Difference listings:
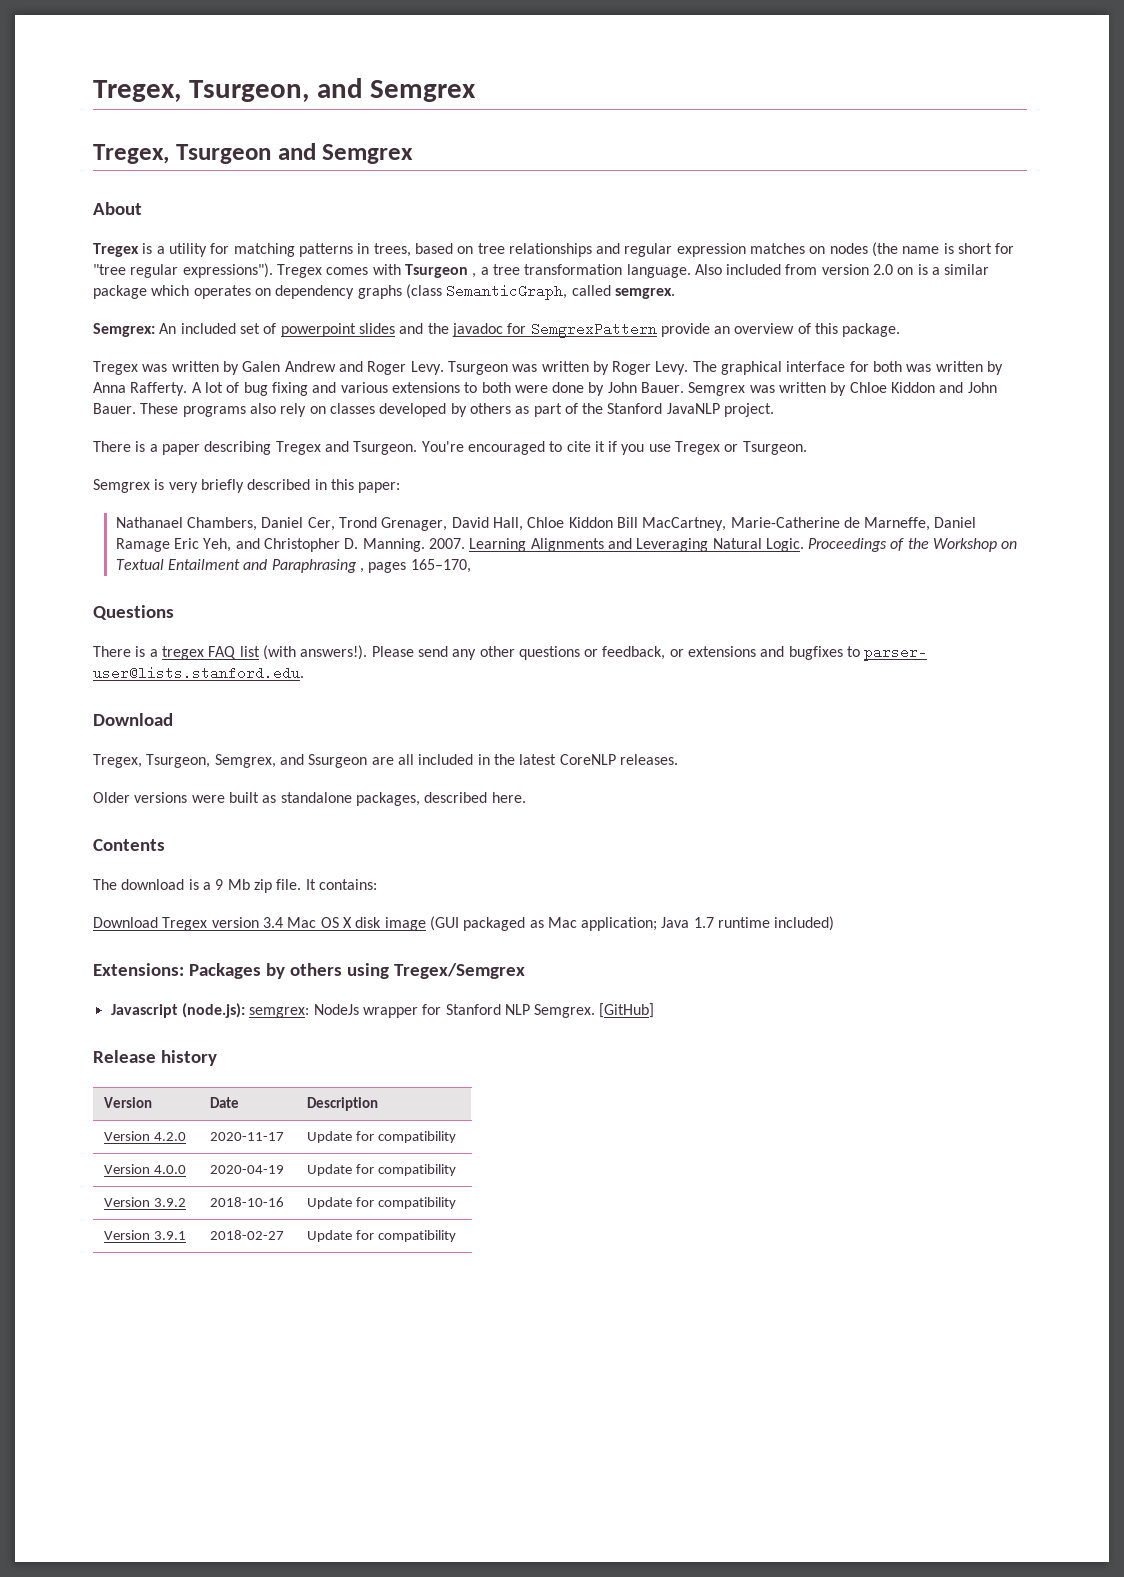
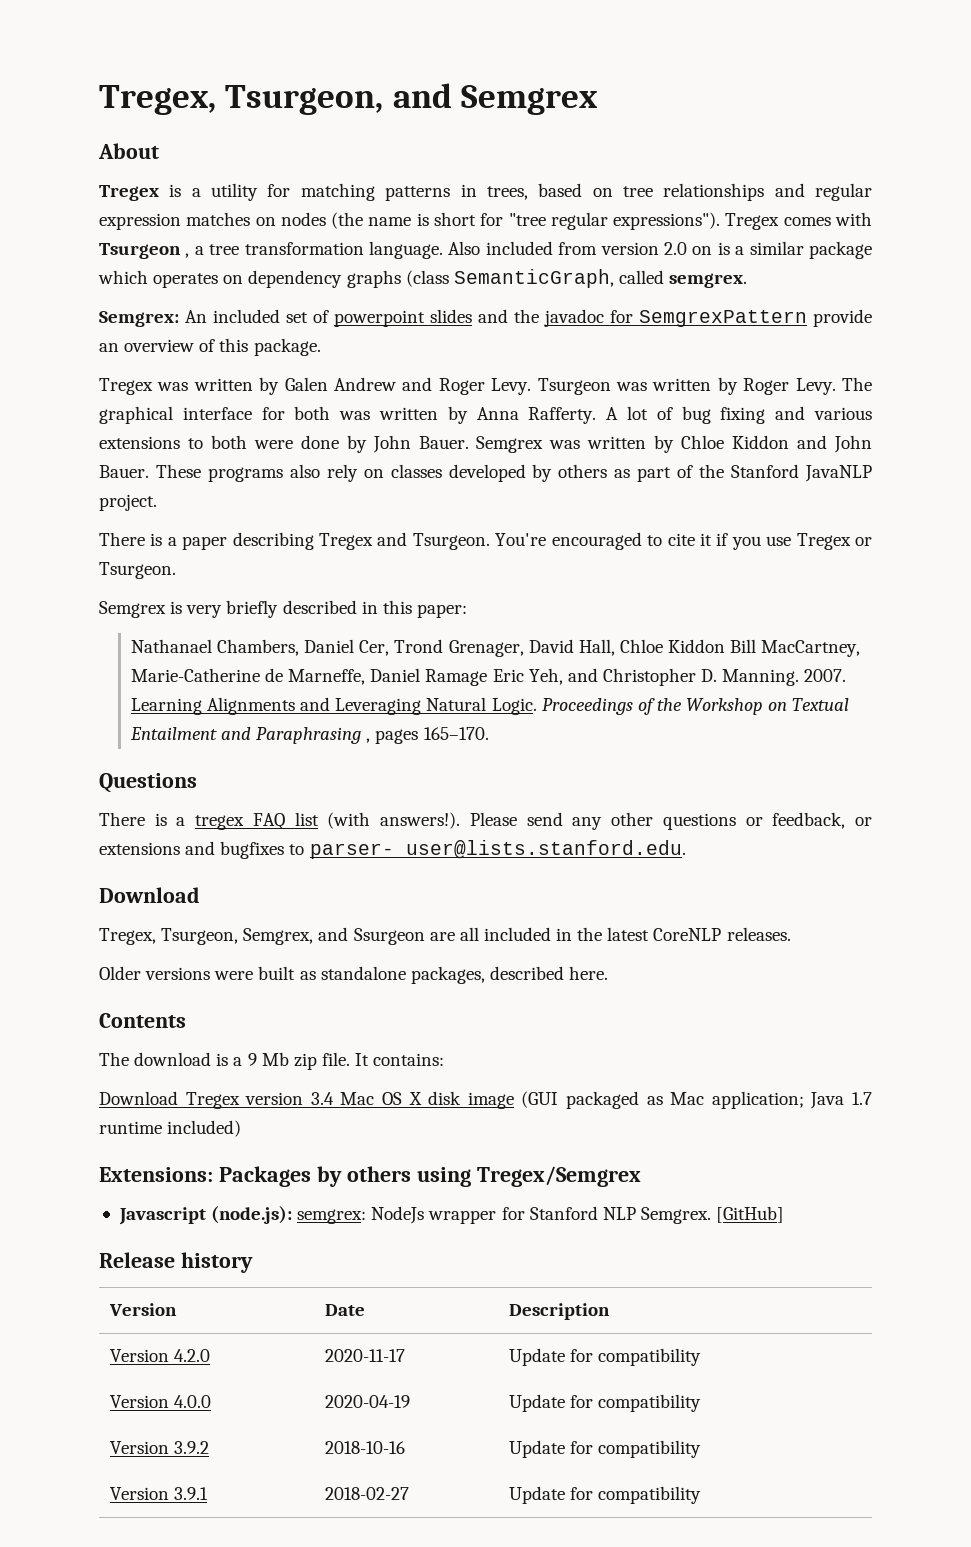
- Tregex, Tsurgeon and Semgrex
- Proceedings of the Workshop on Textual Entailment and Paraphrasing , pages 165–170,
+ Proceedings of the Workshop on Textual Entailment and Paraphrasing , pages 165–170.

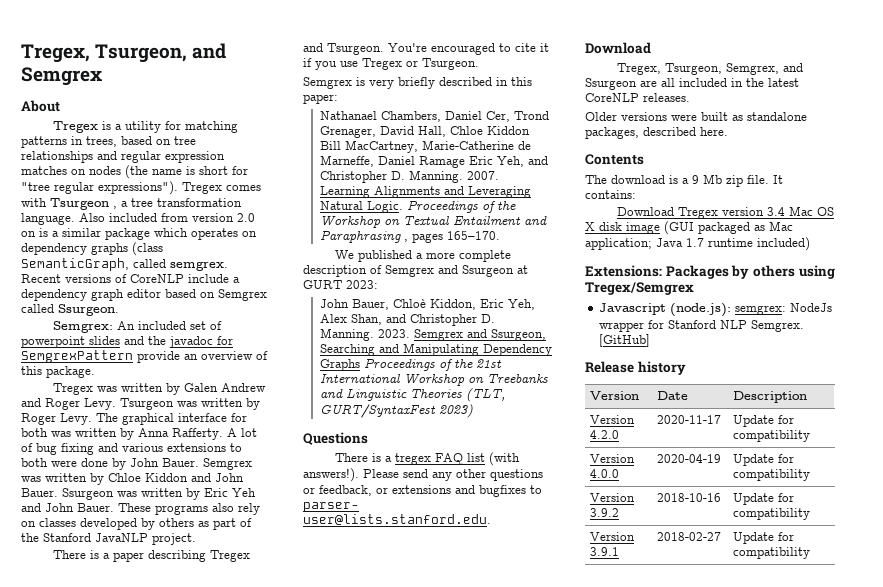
+ Recent versions of CoreNLP include a dependency graph editor based on Semgrex called Ssurgeon.
+ Ssurgeon was written by Eric Yeh and John Bauer.
+ We published a more complete description of Semgrex and Ssurgeon at GURT 2023:
+ John Bauer, Chloè Kiddon, Eric Yeh, Alex Shan, and Christopher D. Manning. 2023. Semgrex and Ssurgeon, Searching and Manipulating Dependency Graphs Proceedings of the 21st International Workshop on Treebanks and Linguistic Theories (TLT, GURT/SyntaxFest 2023)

-- PROBLEM DETAILS --
Up to and including the last line of the records above, print exactly every line from the one that contains "We published a" onward.

-- ANSWER SECTION --
+ We published a more complete description of Semgrex and Ssurgeon at GURT 2023:
+ John Bauer, Chloè Kiddon, Eric Yeh, Alex Shan, and Christopher D. Manning. 2023. Semgrex and Ssurgeon, Searching and Manipulating Dependency Graphs Proceedings of the 21st International Workshop on Treebanks and Linguistic Theories (TLT, GURT/SyntaxFest 2023)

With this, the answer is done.